■ Source records ■
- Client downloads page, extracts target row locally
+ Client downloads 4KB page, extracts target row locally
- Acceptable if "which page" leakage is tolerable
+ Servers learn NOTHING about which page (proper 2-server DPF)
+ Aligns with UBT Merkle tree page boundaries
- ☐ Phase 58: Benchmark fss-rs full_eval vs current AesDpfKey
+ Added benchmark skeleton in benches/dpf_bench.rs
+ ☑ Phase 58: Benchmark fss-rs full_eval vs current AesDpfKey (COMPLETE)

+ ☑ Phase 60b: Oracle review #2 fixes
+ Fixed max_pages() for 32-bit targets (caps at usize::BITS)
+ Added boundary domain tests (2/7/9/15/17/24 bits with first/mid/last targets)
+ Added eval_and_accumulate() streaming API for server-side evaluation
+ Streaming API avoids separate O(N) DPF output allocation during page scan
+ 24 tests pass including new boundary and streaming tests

■ Exercise aim ■
Return, with no change at all, every line in the entries above from the line containing "(caps at usize::BITS)" through the line containing "for server-side evaluation".

■ Answer to the problem ■
+ Fixed max_pages() for 32-bit targets (caps at usize::BITS)
+ Added boundary domain tests (2/7/9/15/17/24 bits with first/mid/last targets)
+ Added eval_and_accumulate() streaming API for server-side evaluation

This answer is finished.